One way to use IT Dashboard data to assess the HHS IT Portfolio is to examine the Major IT, Non-major IT, and IT Infrastructure categories. Major IT is defined by OMB in its Capital Planning Guidance as (in part) “an IT Investment… requiring special management attention because of its importance to the mission or function to the government; significant program or policy implications; high executive visibility; high development, operating, or maintenance costs…”. Major projects require detailed business cases and receive enhanced oversight. IT projects not considered Major and not specifically captured as IT Infrastructure are simply classified as Non-major. This is a broad category that includes general IT modernization, data warehousing, management applications, and support of legacy systems. HHS reports nearly 500 Non-major IT programs for FY21, with only one program exceeding $20 million annually.

The IT Infrastructure category includes the Technology Business Management (TBM)-defined categories of Security and Compliance, IT Management, Networks, Data Centers and Cloud, End User, Applications, Delivery and Platforms. CIOs were not required to report data in all of the TBM categories until FY21.

As shown in Chart II, almost half of HHS IT spending (46%) is for Major IT projects.

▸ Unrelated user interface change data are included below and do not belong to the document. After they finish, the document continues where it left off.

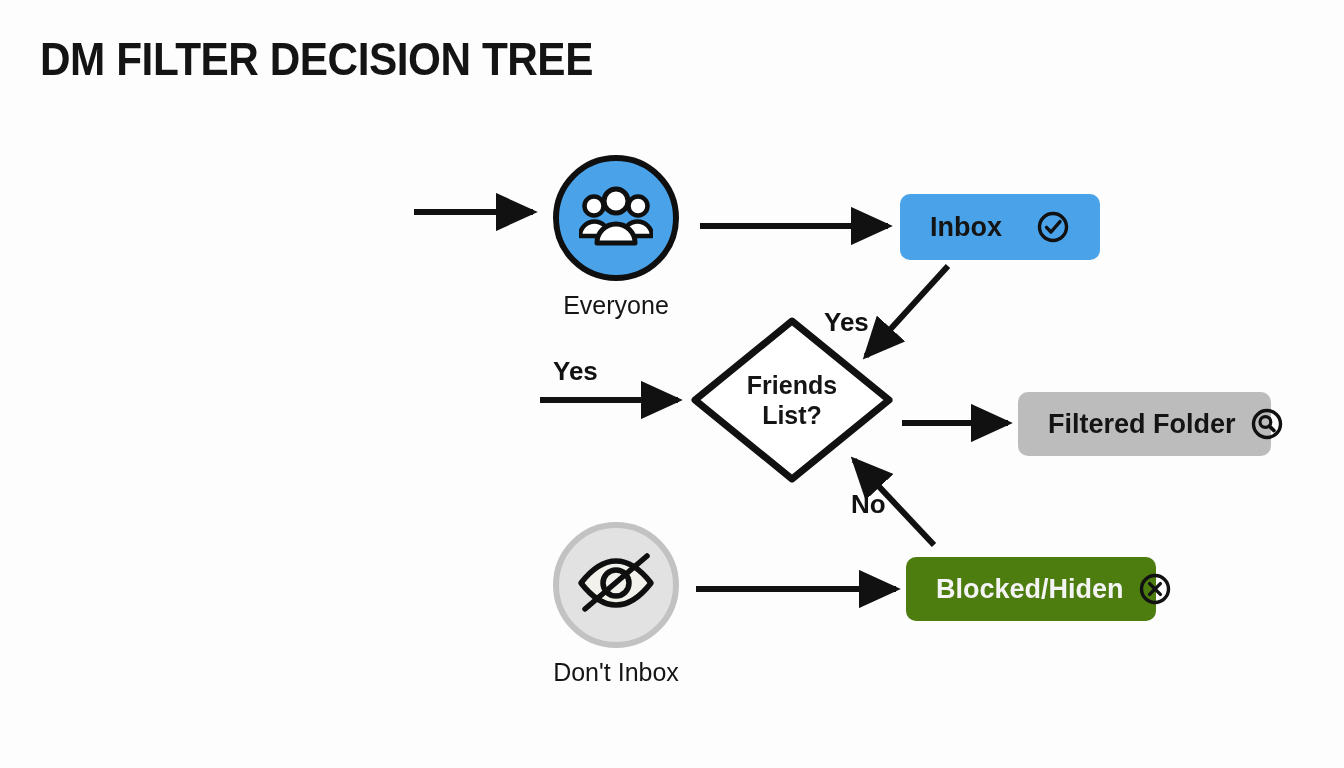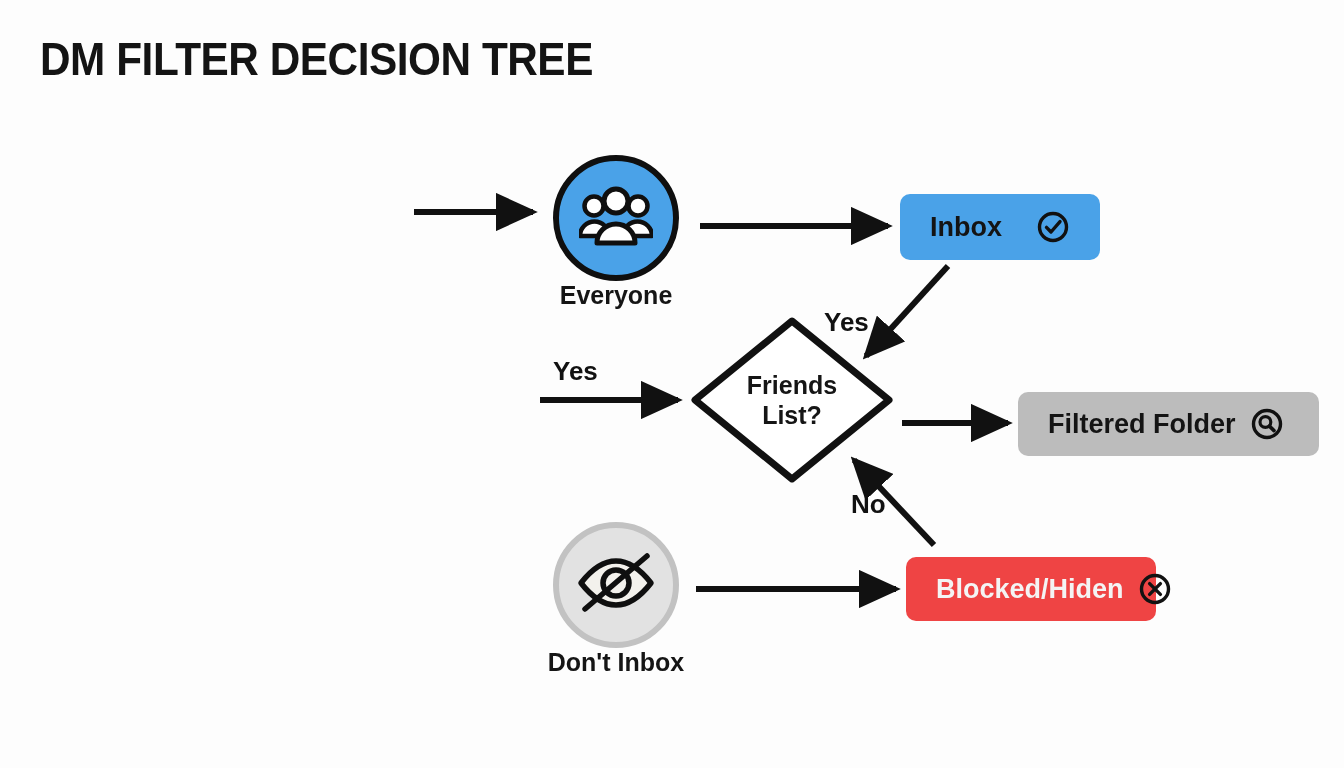--- a/index.html
+++ b/index.html
@@ -81,23 +81,23 @@
     align-items: center;
   }
   .circle-disc {
     border-radius: 50%;
     display: flex;
     align-items: center;
     justify-content: center;
     box-sizing: border-box;
   }
   .circle-caption {
-    margin-top: 0;
+    margin-top: 10px;
     font-size: 25px;
-    font-weight: 700;
+    font-weight: 400;
     color: #151515;
     white-space: nowrap;
     text-align: center;
   }
 
   #node-everyone { left: 548px; top: 155px; width: 136px; }
   #node-everyone .circle-disc {
     width: 126px; height: 126px;
     background: #4AA2E8;
     border: 6px solid #0f0f0f;
@@ -166,29 +166,29 @@
 
   #chip-inbox {
     left: 900px; top: 194px;
     width: 200px; height: 66px;
     background: #4AA2E8;
   }
   #chip-inbox .chip-label { color: #141414; flex: 1; }
 
   #chip-filtered {
     left: 1018px; top: 392px;
-    width: 301px; height: 64px;
+    width: 253px; height: 64px;
     background: #bcbcbc;
   }
   #chip-filtered .chip-label { color: #141414; }
 
   #chip-blocked {
     left: 906px; top: 557px;
     width: 250px; height: 64px;
-    background: #ef4444;
+    background: #4d7c0f;
   }
   #chip-blocked .chip-label { color: #f4f4f4; }
 
   
   .edge-label {
     position: absolute;
     font-size: 26px;
     font-weight: 700;
     color: #111111;
     white-space: nowrap;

This is unusual when compared to government-wide figures. Major projects represent only about one-quarter of IT spending for the entire federal government. For FY20, the IT Dashboard reported that 26% of the $89 billion in IT spending government-wide was for Major IT. Given the Major IT designations,

HHS IT projects are more likely to be subject to increased oversight, including required business cases and more frequent reporting. For FY21, projects considered Major IT for HHS include a CMS platform for consumers and small businesses to shop for coverage in the health insurance marketplace ($480 million), an FDA Regulatory Submission Receipt and Analysis system to support electronic submissions and business process automation ($47 million), and NIH’s Electronic Research Administration (eRA) electronic processing system for extramural research grants ($39 million). Funding levels listed are for FY21 only; business cases for each Major IT project include full cost profiles.

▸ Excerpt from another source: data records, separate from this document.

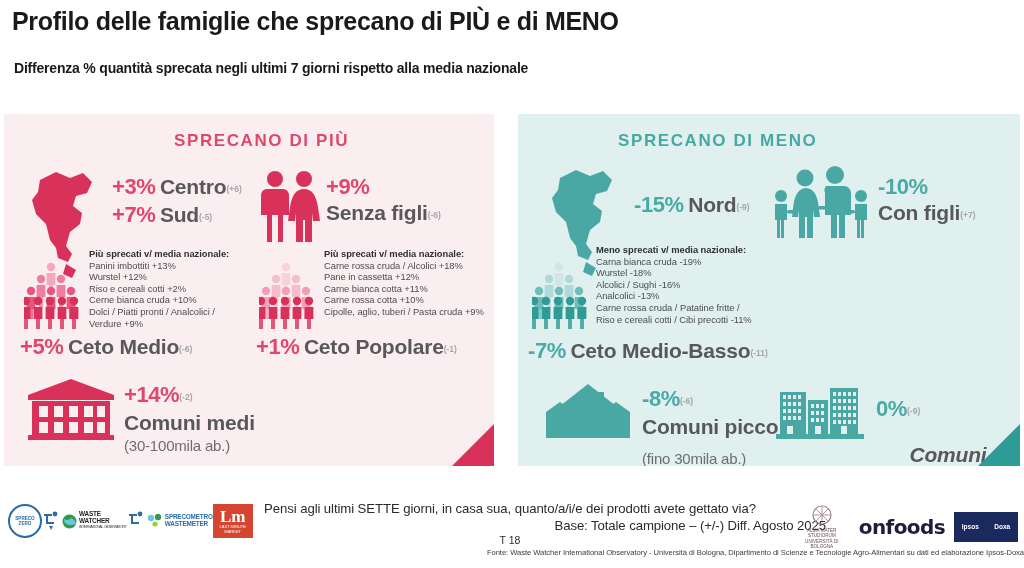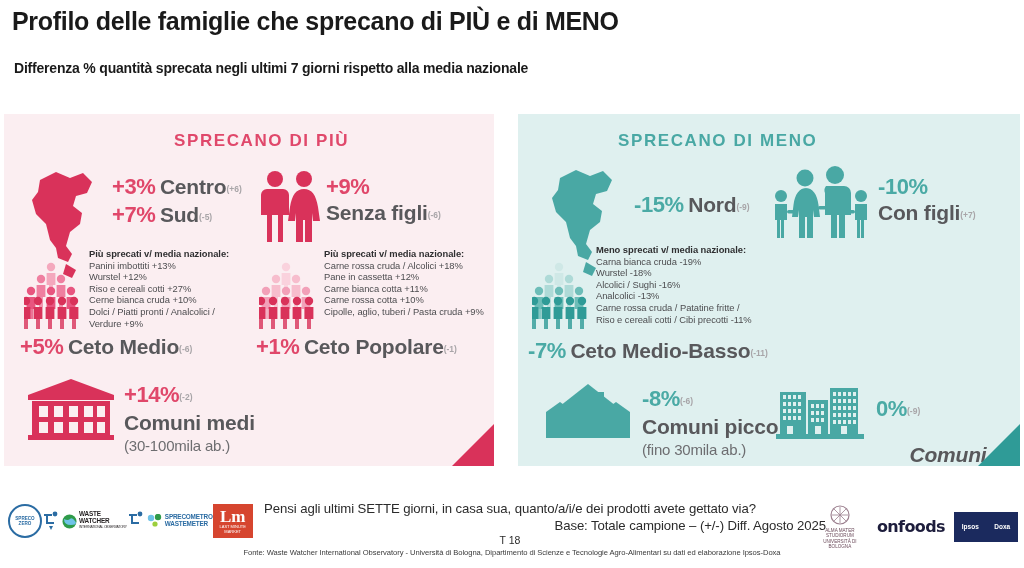--- a/index.html
+++ b/index.html
@@ -61,40 +61,40 @@
   .foot-q{
     position:absolute;left:190px;top:30px;width:640px;text-align:center;
     font-size:13.2px;line-height:17px;color:#2b2b2b;letter-spacing:-.1px;
   }
   .foot-q .l2{display:block;text-align:right;padding-right:4px;}
   .foot-t{
     position:absolute;left:190px;top:64px;width:640px;text-align:center;
     font-size:10.5px;color:#2b2b2b;
   }
   .foot-src{
-    position:absolute;left:0;top:78px;width:1024px;text-align:center;
+    position:absolute;left:0;top:78px;width:1024px;text-align:right;
     font-size:7.6px;color:#3a3a3a;letter-spacing:-.05px;
   }
 
   
   .logos-l{position:absolute;left:8px;top:504px;display:flex;align-items:center;}
   .logo-ww{display:flex;align-items:center;gap:2px;}
   .logo-circ{width:34px;height:34px;border-radius:50%;border:2px solid #2b6ca3;
              display:flex;align-items:center;justify-content:center;
              font-size:4.6px;font-weight:bold;color:#2b6ca3;text-align:center;line-height:5.4px;
              box-sizing:border-box;background:#fff;}
   .logo-txt{font-size:6.4px;font-weight:bold;line-height:6.6px;letter-spacing:-.2px;}
   .lm-box{width:40px;height:34px;background:#d6452f;color:#fff;
           display:flex;flex-direction:column;align-items:center;justify-content:center;}
   .lm-box .lm-m{font-size:17px;font-weight:bold;line-height:15px;font-family:"Liberation Serif",serif;}
   .lm-box .lm-s{font-size:4px;line-height:5px;text-align:center;}
 
   
   .logos-r{position:absolute;right:6px;top:504px;display:flex;align-items:center;gap:9px;}
-  .onf{font-size:16px;font-weight:bold;color:#1d1d3c;letter-spacing:-.6px;
+  .onf{font-size:20px;font-weight:bold;color:#1d1d3c;letter-spacing:-.6px;
        font-family:"DejaVu Sans",sans-serif;}
   .unibo{font-size:4.6px;line-height:5.4px;color:#6b4a5a;text-align:center;width:56px;}
   .ipsos{width:64px;height:30px;background:#1b2a5e;display:flex;align-items:center;
          justify-content:space-around;color:#fff;font-size:6.5px;font-weight:bold;}
 </style>
 </head>
 <body>
 
 <div class="slide">
 
@@ -137,21 +137,21 @@
       <div class="big big-pink">+9%</div>
       <div style="margin-top:3px;">
         <span class="lbl">Senza figli</span><span class="sup">(-6)</span>
       </div>
     </div>
 
     <div class="blk foods" style="left:85px;top:134px;width:200px;">
       <div class="ftitle">Più sprecati v/ media nazionale:</div>
       <div>Panini imbottiti +13%</div>
       <div>Wurstel +12%</div>
-      <div>Riso e cereali cotti +27%</div>
+      <div>Riso e cereali cotti +2%</div>
       <div>Cerne bianca cruda +10%</div>
       <div>Dolci / Piatti pronti / Analcolici /</div>
       <div>Verdure +9%</div>
     </div>
 
     <div class="blk foods" style="left:320px;top:134px;width:205px;">
       <div class="ftitle">Più sprecati v/ media nazionale:</div>
       <div>Carne rossa cruda / Alcolici +18%</div>
       <div>Pane in cassetta +12%</div>
       <div>Carne bianca cotta +11%</div>
@@ -435,21 +435,21 @@
         <path fill="#49a8a4" d="M46 2 L74 24 v32 H18 V24 Z"></path>
         <rect x="54" y="10" width="8" height="12" fill="#49a8a4"></rect>
       </svg>
     </div>
 
     <div class="blk" style="left:124px;top:272px;">
       <div>
         <span class="big big-teal">-8%</span><span class="sup">(-6)</span>
       </div>
       <div class="lbl" style="margin-top:3px;">Comuni piccoli</div>
-      <div class="sub" style="margin-top:2px;">(fino 30mila ab.)</div>
+      <div class="sub" style="margin-top:11px;">(fino 30mila ab.)</div>
     </div>
 
     <div class="icon" style="left:258px;top:268px;">
       <svg width="88" height="58" viewBox="0 0 88 58">
         <rect x="4" y="10" width="26" height="42" fill="#49a8a4"></rect>
         <rect x="32" y="18" width="20" height="34" fill="#49a8a4"></rect>
         <rect x="54" y="6" width="28" height="46" fill="#49a8a4"></rect>
         <rect x="0" y="52" width="88" height="5" fill="#49a8a4"></rect>
         <g fill="#dff0ef">
           <rect x="7" y="13" width="3" height="4"></rect>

HHS IT Infrastructure is at $2.0 billion for FY20, just over 30% of the total IT spend for the Department. Within the $2.0 billion, the two functions of Data Centers and Cloud and Security/Compliance account for half of the spending. For FY21 and beyond, we expect more granularity as OMB requires all IT Infrastructure reporting in the TBM-defined subcategories. The smallest HHS IT category, Transfers, is for funds sent to other agencies or departments, such as the Office of Personnel Management, to support joint IT needs managed outside HHS.

The IT Dashboard provides insight into the fundamental HHS IT projects that are likely to endure and expand. We expect pandemic-related emergency funding to increase IT spend across all HHS agencies, with a portion of those funds going to state and local IT needs. The FY21 appropriations process will also address IT needs in public health, providing another boost. FY21 appropriations bills are being negotiated in the lame duck session before the current continuing resolution ends on December 11th. Or, if that effort fails, as the bills are finalized in the 117th Congress in February or March. 

The coronavirus pandemic exposed significant faults in public health infrastructure. Over the next five years, we expect bipartisan backing for major investments in technologies supporting federal, state and local public health, from replacement of legacy systems to use of predictive analytics and development of integrated health networks.